* Problem to solve
Copy the records below exactly as they stand. Leave out the pictures.

* Supplied material
***

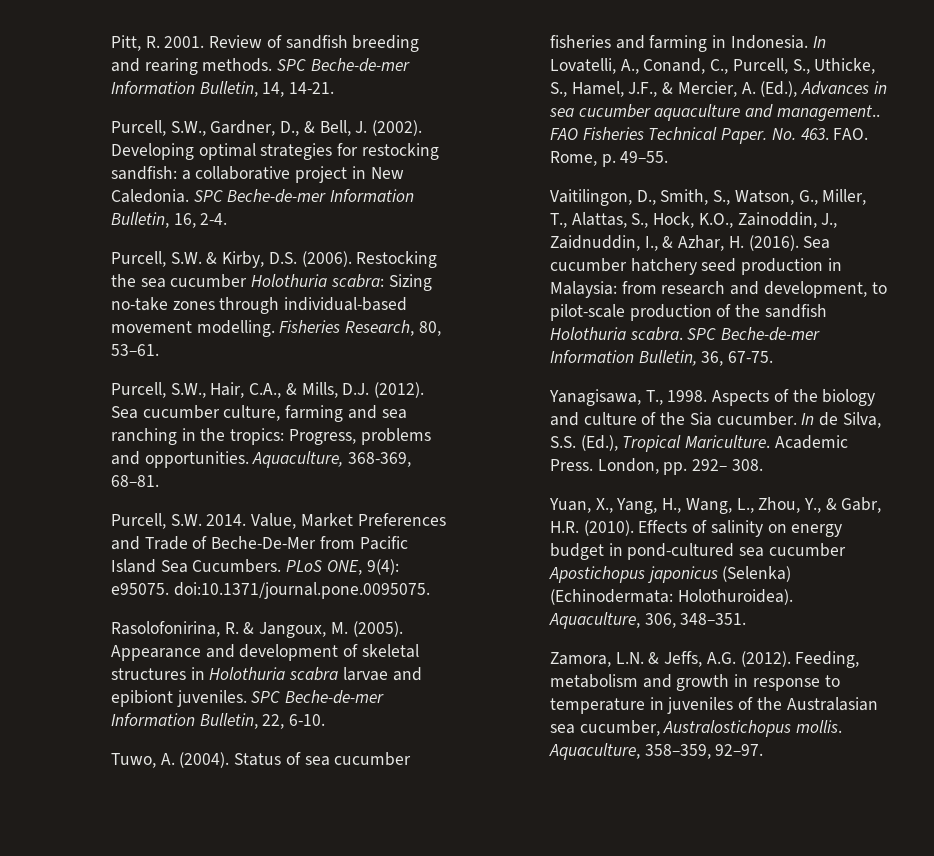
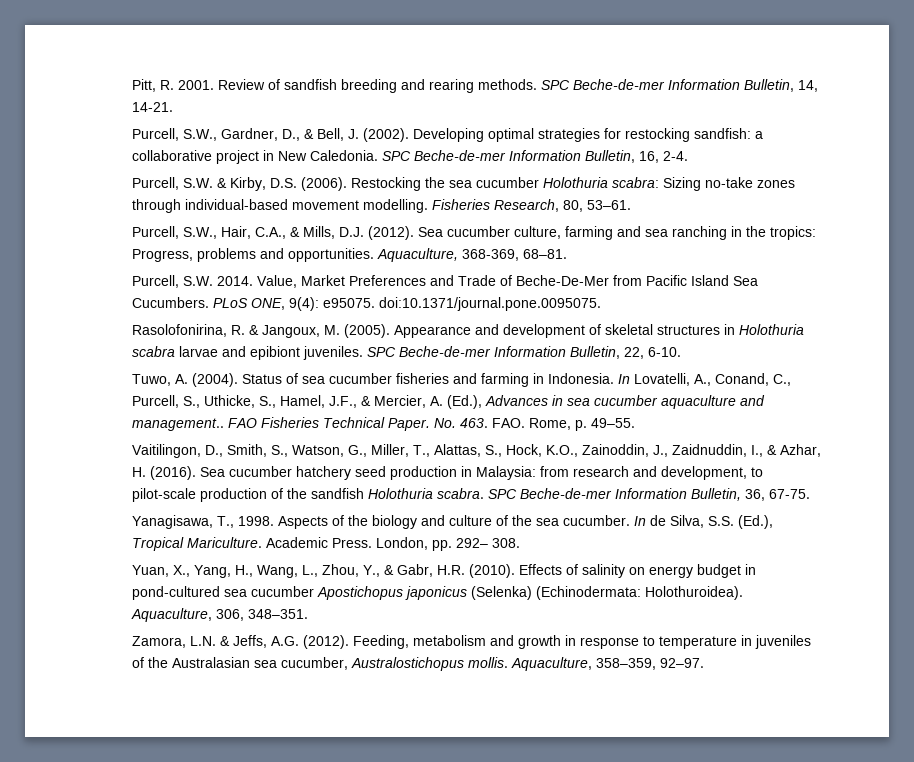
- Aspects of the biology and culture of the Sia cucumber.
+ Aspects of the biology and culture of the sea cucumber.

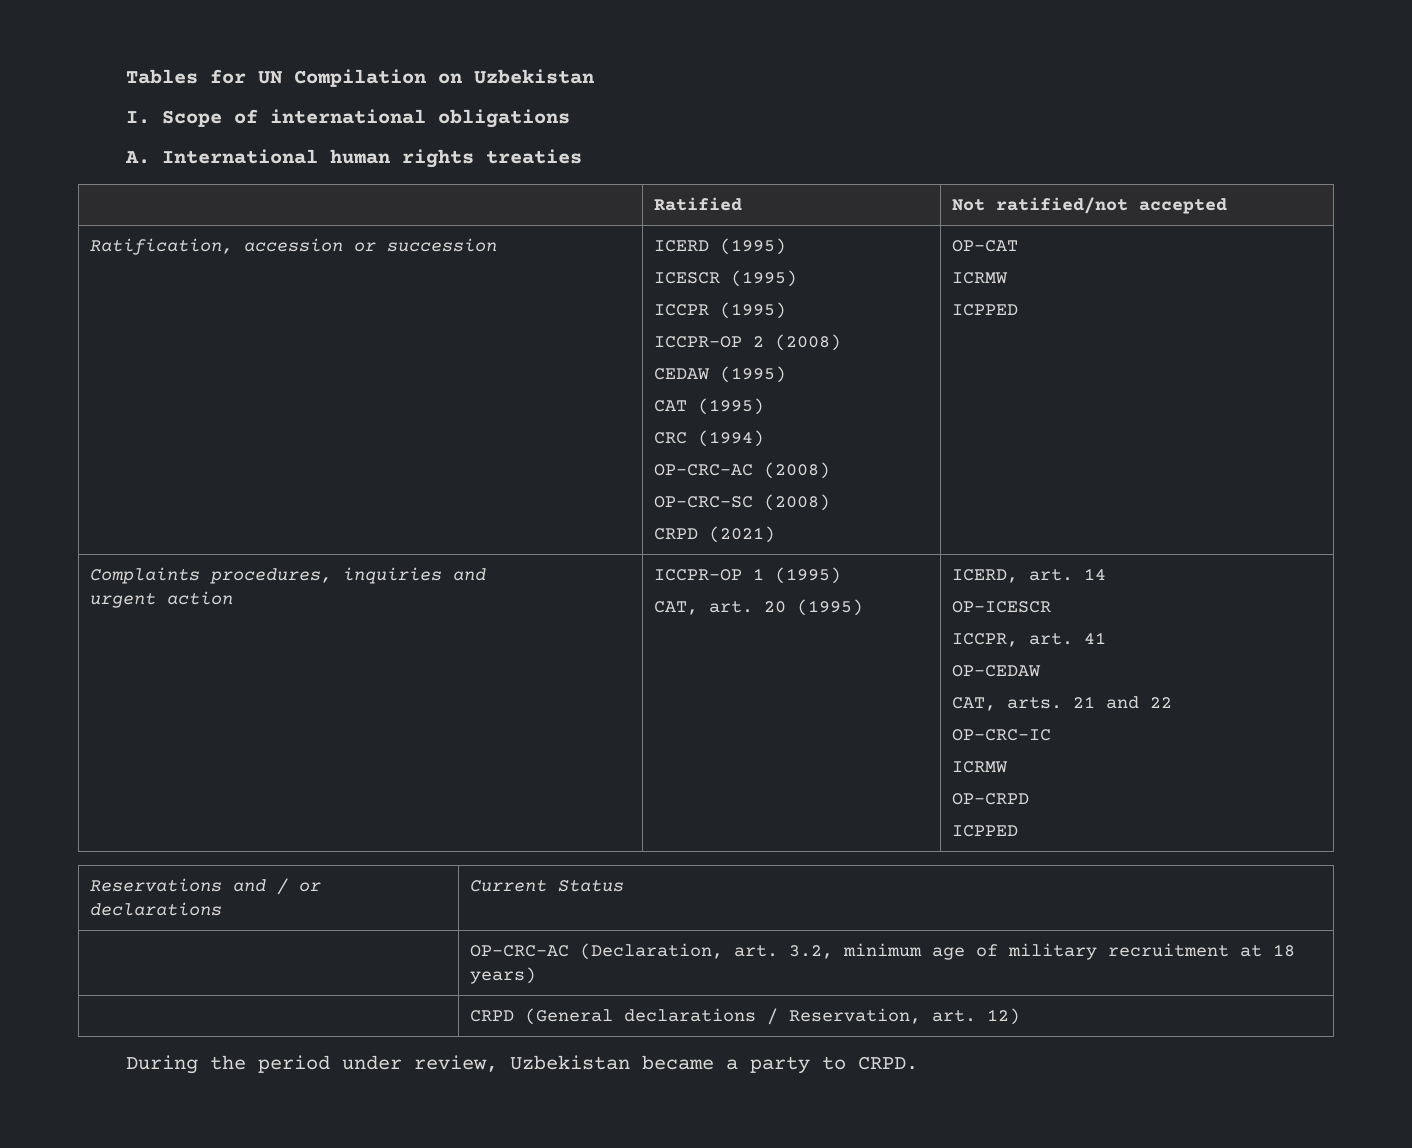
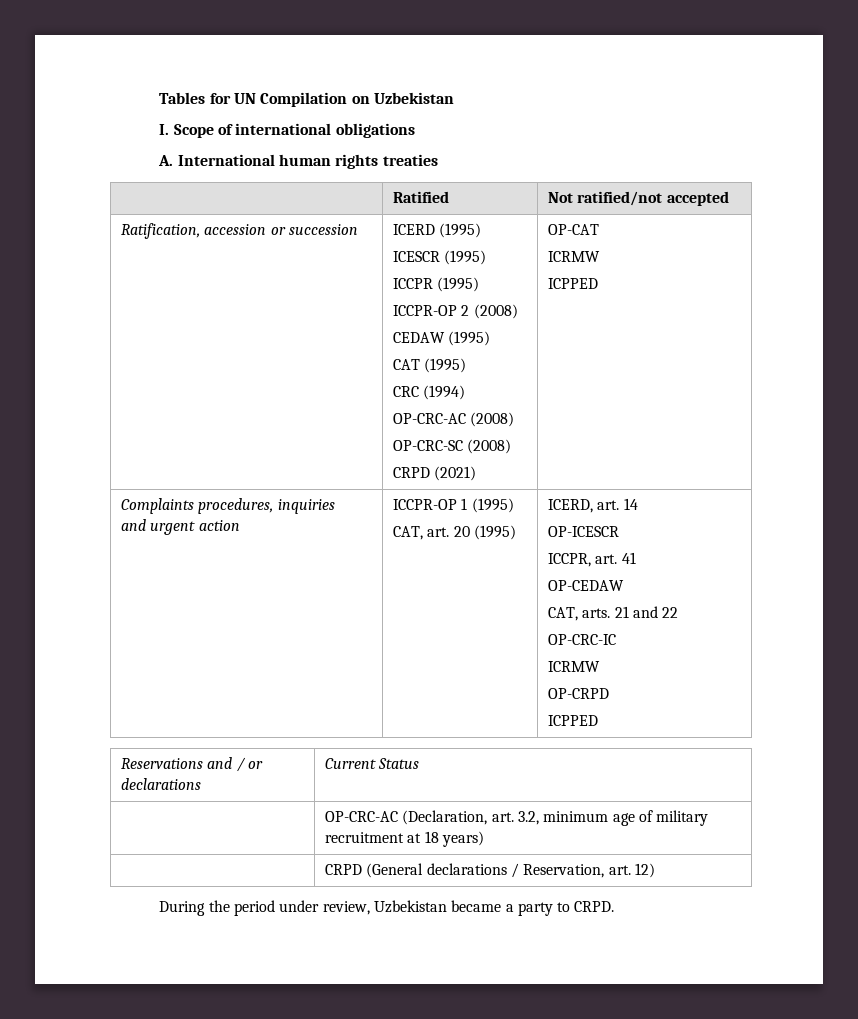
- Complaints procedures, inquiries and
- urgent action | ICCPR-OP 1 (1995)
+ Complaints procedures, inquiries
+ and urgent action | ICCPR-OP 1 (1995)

***

* Your solution
- Aspects of the biology and culture of the Sia cucumber.
+ Aspects of the biology and culture of the sea cucumber.

- Complaints procedures, inquiries and
- urgent action | ICCPR-OP 1 (1995)
+ Complaints procedures, inquiries
+ and urgent action | ICCPR-OP 1 (1995)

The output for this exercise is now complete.